-- Supplied data follows --

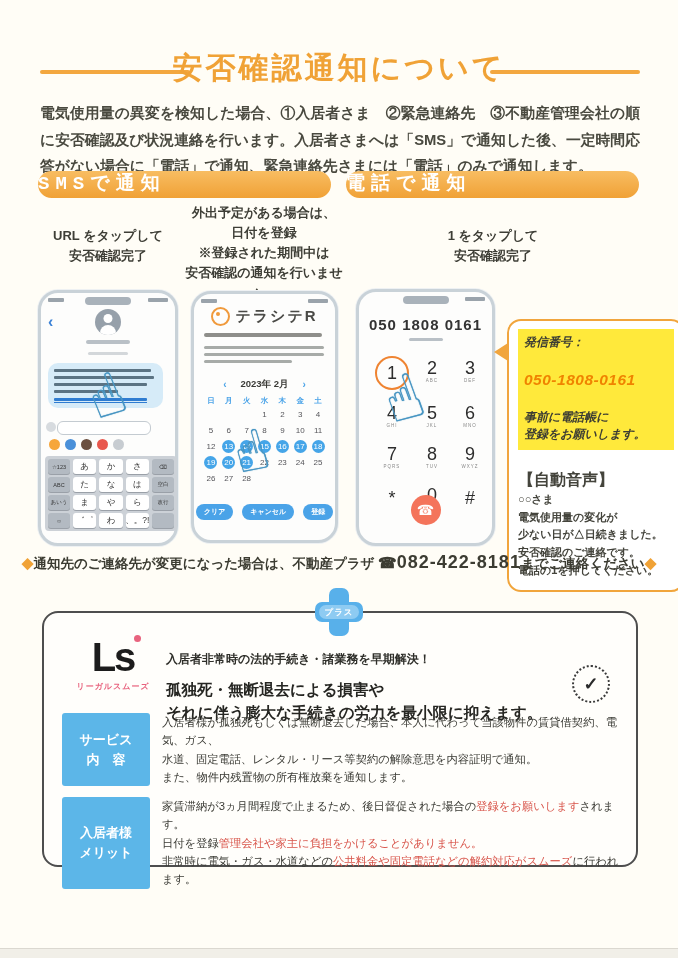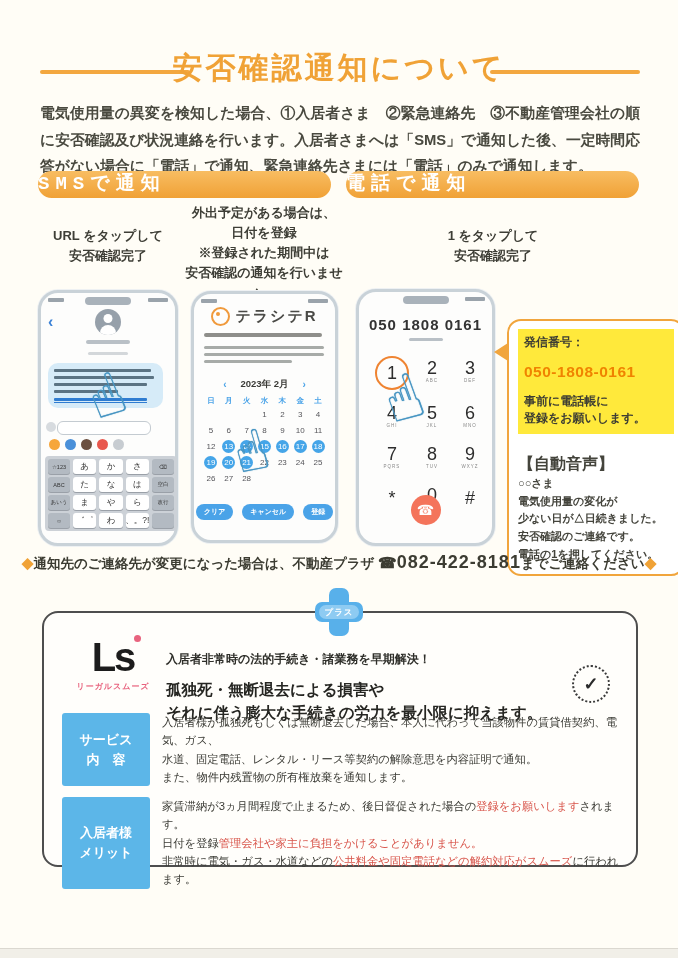--- a/index.html
+++ b/index.html
@@ -87,23 +87,23 @@
   .dkey .ds{font-size:4.5px;color:#898989;letter-spacing:1px;margin-top:1px;}
   .dkey.circled{border:2.5px solid #ef8432;border-radius:50%;}
   .endcall{position:absolute;left:50%;bottom:18px;transform:translateX(-50%);width:30px;height:30px;
       border-radius:50%;background:#f4745b;color:#fff;font-size:14px;display:flex;align-items:center;justify-content:center;}
 
   
   .callout{position:absolute;left:507px;top:319px;width:156px;border:2.5px solid #f1a53c;border-radius:14px;
       background:#fff;padding:8px 9px 10px 9px;}
   .co-arrow{position:absolute;left:-15px;top:22px;width:0;height:0;
       border-top:9px solid transparent;border-bottom:9px solid transparent;border-right:14px solid #f1a53c;}
-  .co-yellow{background:#ffe93b;padding:5px 6px 6px 6px;}
+  .co-yellow{background:#ffe93b;padding:5px 6px 6px 6px;font-style:italic;}
   .co-head{font-size:12px;font-weight:800;color:#3d3d33;}
-  .co-num{font-size:15.5px;font-weight:800;color:#f08300;letter-spacing:.5px;margin:12px 0;}
+  .co-num{font-size:15.5px;font-weight:800;color:#f08300;letter-spacing:.5px;margin:20px 0;}
   .co-note{font-size:12px;font-weight:800;color:#3d3d33;line-height:1.45;}
   .co-voice-title{margin-top:20px;font-size:16px;font-weight:700;color:#44443c;}
   .co-voice{font-size:11px;font-weight:700;color:#44443c;line-height:1.62;}
 
   
   .contact{position:absolute;top:552px;left:0;right:0;text-align:center;font-size:13.5px;font-weight:700;color:#3c3c32;}
   .contact .dia{color:#f0a236;font-size:15px;}
   .contact .cnum{font-size:18px;font-weight:800;letter-spacing:1px;margin-top:37px;}
   .contact .cphone{font-size:15px;}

-- Supplied data concluded --

■ **How to complete this task**
Print out the records in full and exactly, dropping every picture.

■ **Worked solution**
--- a/index.html
+++ b/index.html
@@ -87,23 +87,23 @@
   .dkey .ds{font-size:4.5px;color:#898989;letter-spacing:1px;margin-top:1px;}
   .dkey.circled{border:2.5px solid #ef8432;border-radius:50%;}
   .endcall{position:absolute;left:50%;bottom:18px;transform:translateX(-50%);width:30px;height:30px;
       border-radius:50%;background:#f4745b;color:#fff;font-size:14px;display:flex;align-items:center;justify-content:center;}
 
   
   .callout{position:absolute;left:507px;top:319px;width:156px;border:2.5px solid #f1a53c;border-radius:14px;
       background:#fff;padding:8px 9px 10px 9px;}
   .co-arrow{position:absolute;left:-15px;top:22px;width:0;height:0;
       border-top:9px solid transparent;border-bottom:9px solid transparent;border-right:14px solid #f1a53c;}
-  .co-yellow{background:#ffe93b;padding:5px 6px 6px 6px;}
+  .co-yellow{background:#ffe93b;padding:5px 6px 6px 6px;font-style:italic;}
   .co-head{font-size:12px;font-weight:800;color:#3d3d33;}
-  .co-num{font-size:15.5px;font-weight:800;color:#f08300;letter-spacing:.5px;margin:12px 0;}
+  .co-num{font-size:15.5px;font-weight:800;color:#f08300;letter-spacing:.5px;margin:20px 0;}
   .co-note{font-size:12px;font-weight:800;color:#3d3d33;line-height:1.45;}
   .co-voice-title{margin-top:20px;font-size:16px;font-weight:700;color:#44443c;}
   .co-voice{font-size:11px;font-weight:700;color:#44443c;line-height:1.62;}
 
   
   .contact{position:absolute;top:552px;left:0;right:0;text-align:center;font-size:13.5px;font-weight:700;color:#3c3c32;}
   .contact .dia{color:#f0a236;font-size:15px;}
   .contact .cnum{font-size:18px;font-weight:800;letter-spacing:1px;margin-top:37px;}
   .contact .cphone{font-size:15px;}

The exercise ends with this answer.